_REQUIREMENT_
Your reply should reproduce the data below without a single alteration, apart from dropping the images.

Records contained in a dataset
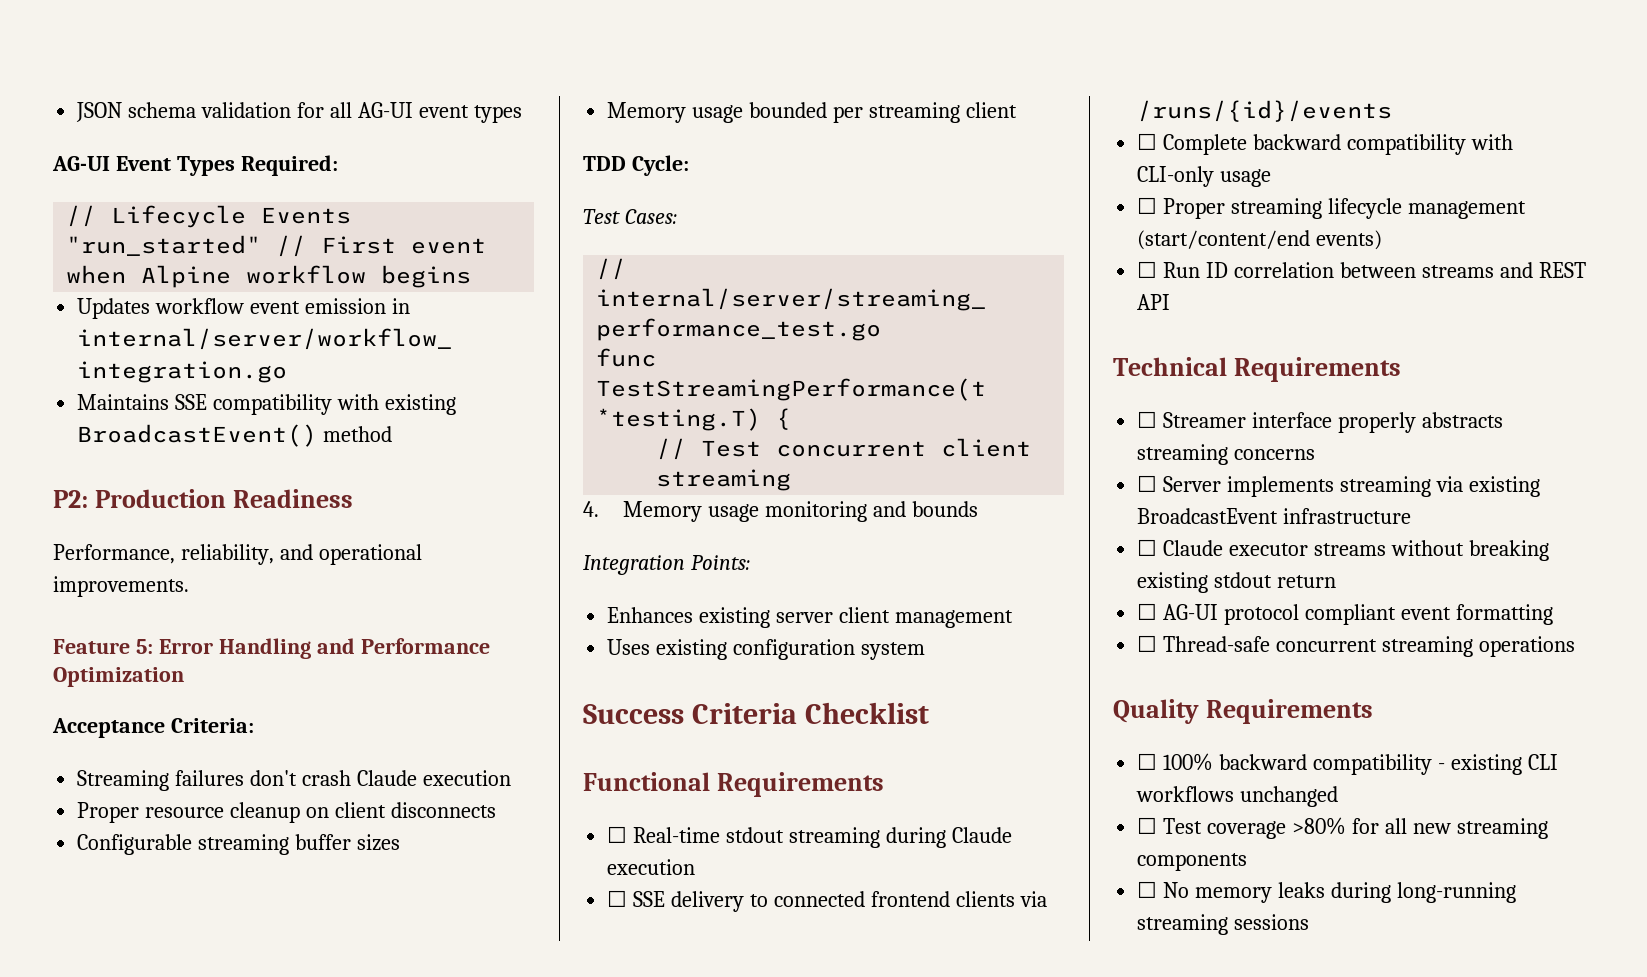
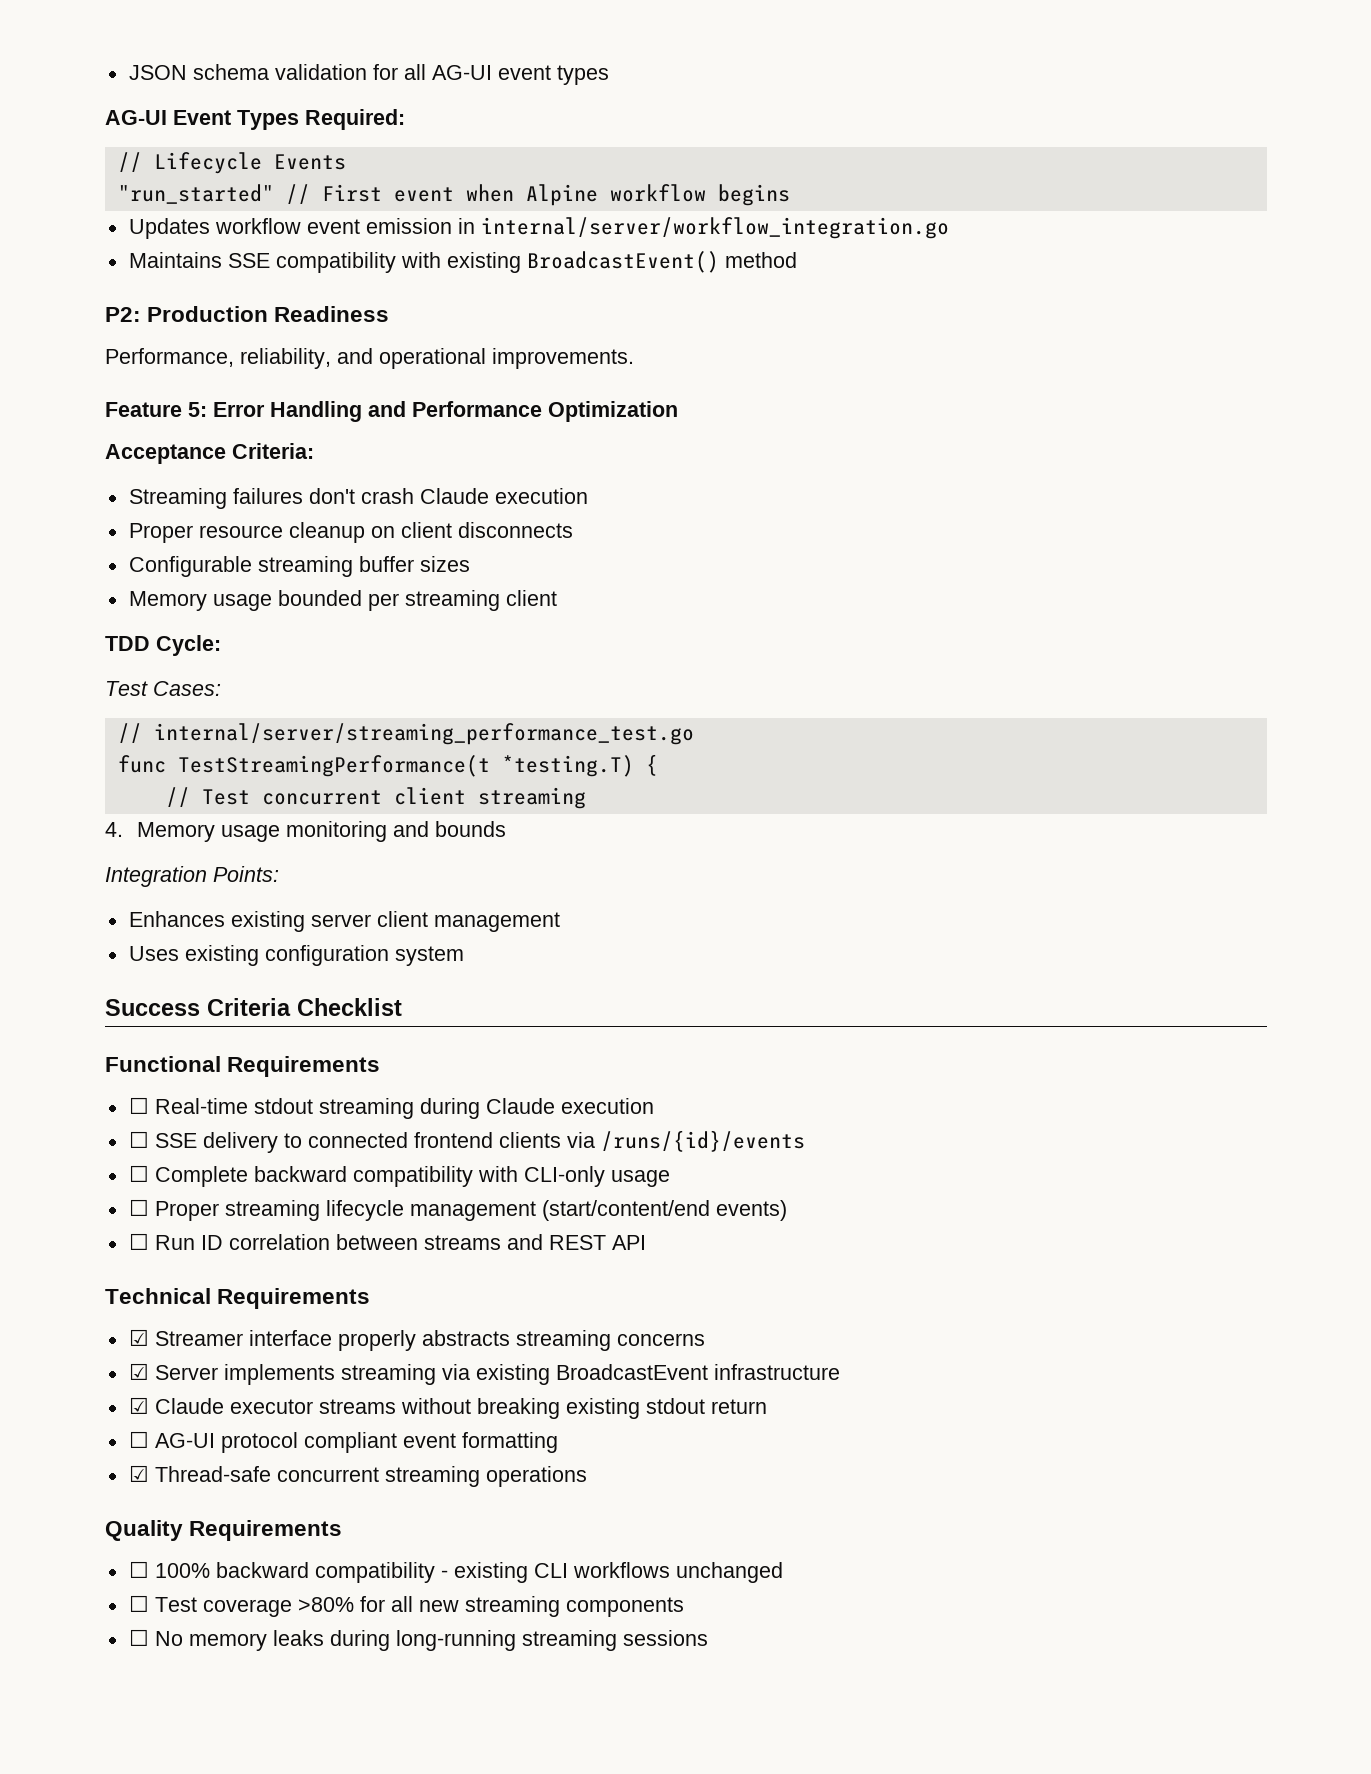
- ☐ Streamer interface properly abstracts streaming concerns
+ ☑ Streamer interface properly abstracts streaming concerns
- ☐ Server implements streaming via existing BroadcastEvent infrastructure
+ ☑ Server implements streaming via existing BroadcastEvent infrastructure
- ☐ Claude executor streams without breaking existing stdout return
+ ☑ Claude executor streams without breaking existing stdout return
- ☐ Thread-safe concurrent streaming operations
+ ☑ Thread-safe concurrent streaming operations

_EXERCISE OUTPUT_
- ☐ Streamer interface properly abstracts streaming concerns
+ ☑ Streamer interface properly abstracts streaming concerns
- ☐ Server implements streaming via existing BroadcastEvent infrastructure
+ ☑ Server implements streaming via existing BroadcastEvent infrastructure
- ☐ Claude executor streams without breaking existing stdout return
+ ☑ Claude executor streams without breaking existing stdout return
- ☐ Thread-safe concurrent streaming operations
+ ☑ Thread-safe concurrent streaming operations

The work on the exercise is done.